Before-and-after change records:
= Beginning of Section =

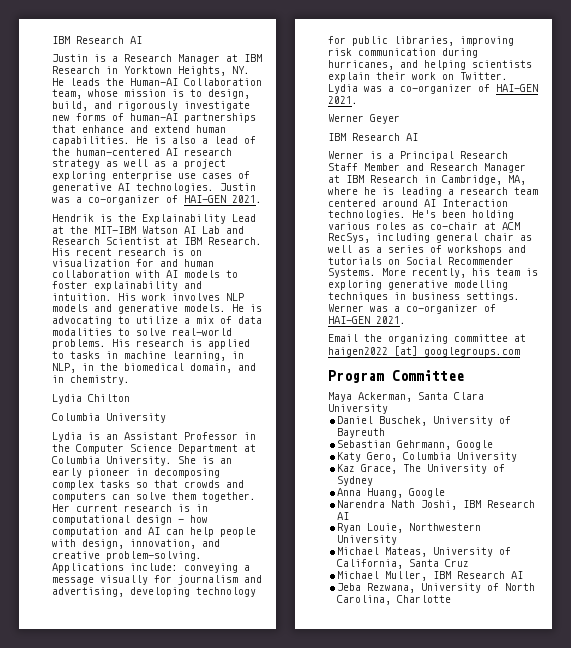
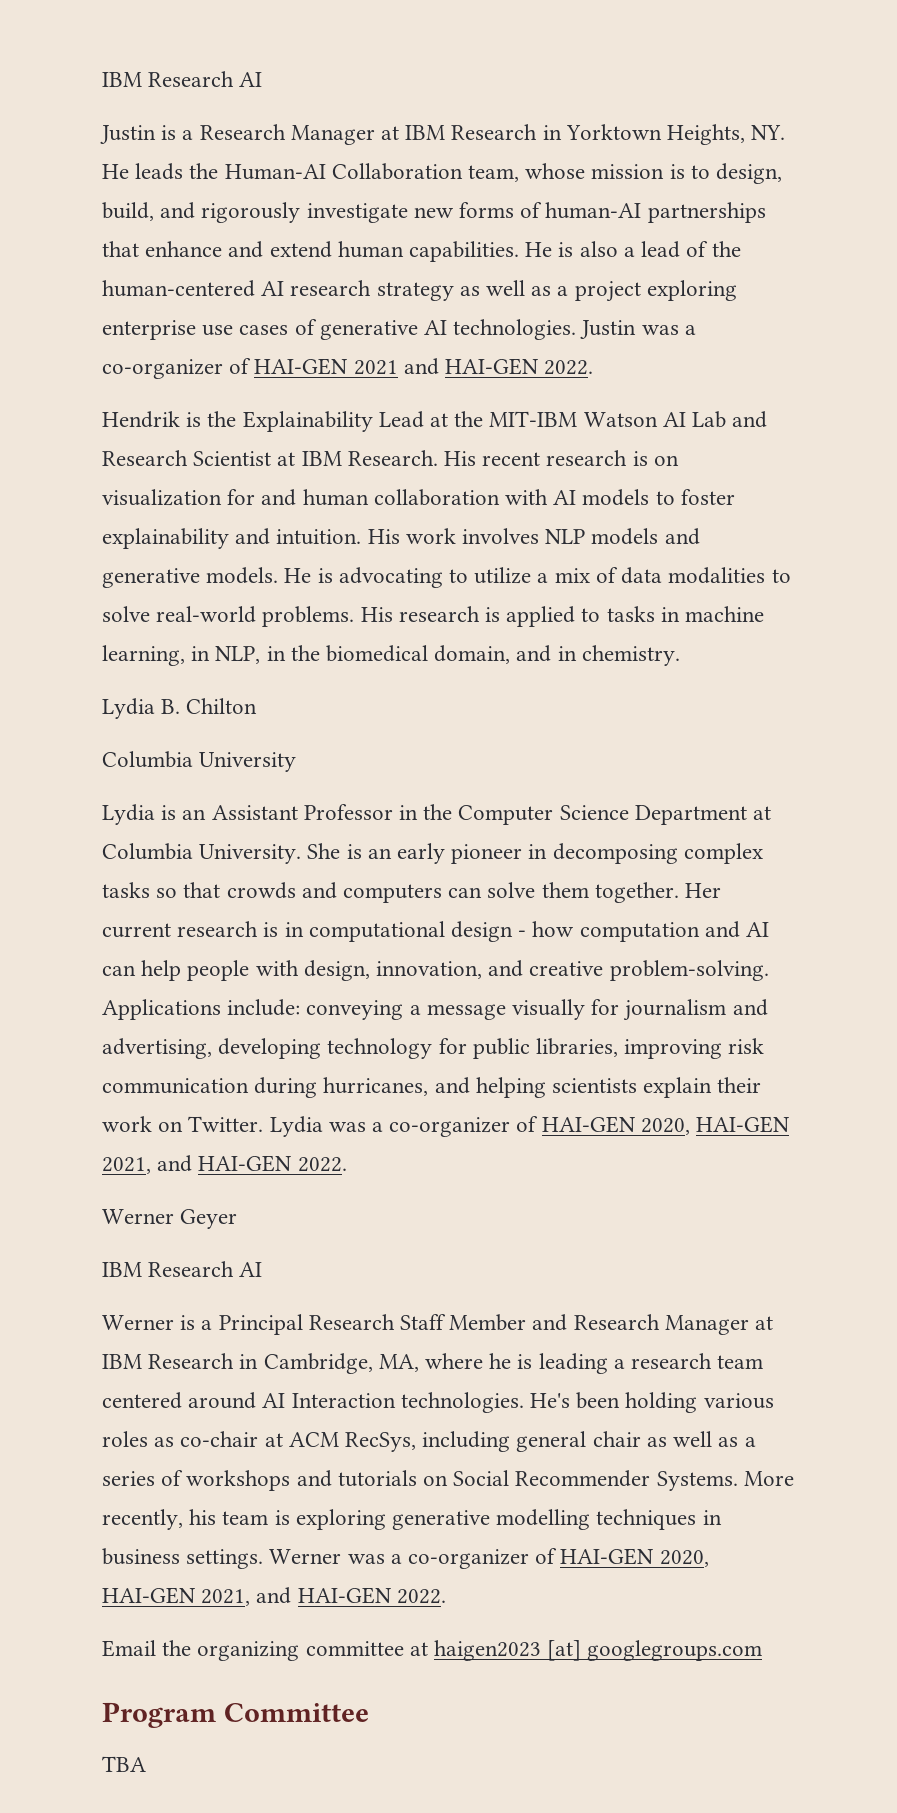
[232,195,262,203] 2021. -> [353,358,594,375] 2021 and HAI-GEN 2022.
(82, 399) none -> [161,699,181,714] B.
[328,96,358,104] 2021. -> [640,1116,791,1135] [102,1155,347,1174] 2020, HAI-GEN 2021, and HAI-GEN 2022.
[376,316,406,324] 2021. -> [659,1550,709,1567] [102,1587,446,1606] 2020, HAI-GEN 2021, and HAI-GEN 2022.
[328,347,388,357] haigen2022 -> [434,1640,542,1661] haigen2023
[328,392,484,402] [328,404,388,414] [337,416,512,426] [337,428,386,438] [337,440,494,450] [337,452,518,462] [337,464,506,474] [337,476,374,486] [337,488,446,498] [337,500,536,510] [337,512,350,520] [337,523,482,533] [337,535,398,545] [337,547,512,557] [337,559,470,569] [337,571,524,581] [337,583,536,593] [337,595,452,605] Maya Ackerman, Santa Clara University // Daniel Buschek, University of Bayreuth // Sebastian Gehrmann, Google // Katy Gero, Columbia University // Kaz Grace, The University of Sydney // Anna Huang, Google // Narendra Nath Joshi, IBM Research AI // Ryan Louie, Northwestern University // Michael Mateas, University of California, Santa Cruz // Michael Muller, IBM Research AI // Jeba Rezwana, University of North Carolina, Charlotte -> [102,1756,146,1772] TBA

= End of Section =

ASSIGNED TASK
Nothing but an exact copy of the data, without its images, should make up your answer.

FINISHED EXERCISE
[232,195,262,203] 2021. -> [353,358,594,375] 2021 and HAI-GEN 2022.
(82, 399) none -> [161,699,181,714] B.
[328,96,358,104] 2021. -> [640,1116,791,1135] [102,1155,347,1174] 2020, HAI-GEN 2021, and HAI-GEN 2022.
[376,316,406,324] 2021. -> [659,1550,709,1567] [102,1587,446,1606] 2020, HAI-GEN 2021, and HAI-GEN 2022.
[328,347,388,357] haigen2022 -> [434,1640,542,1661] haigen2023
[328,392,484,402] [328,404,388,414] [337,416,512,426] [337,428,386,438] [337,440,494,450] [337,452,518,462] [337,464,506,474] [337,476,374,486] [337,488,446,498] [337,500,536,510] [337,512,350,520] [337,523,482,533] [337,535,398,545] [337,547,512,557] [337,559,470,569] [337,571,524,581] [337,583,536,593] [337,595,452,605] Maya Ackerman, Santa Clara University // Daniel Buschek, University of Bayreuth // Sebastian Gehrmann, Google // Katy Gero, Columbia University // Kaz Grace, The University of Sydney // Anna Huang, Google // Narendra Nath Joshi, IBM Research AI // Ryan Louie, Northwestern University // Michael Mateas, University of California, Santa Cruz // Michael Muller, IBM Research AI // Jeba Rezwana, University of North Carolina, Charlotte -> [102,1756,146,1772] TBA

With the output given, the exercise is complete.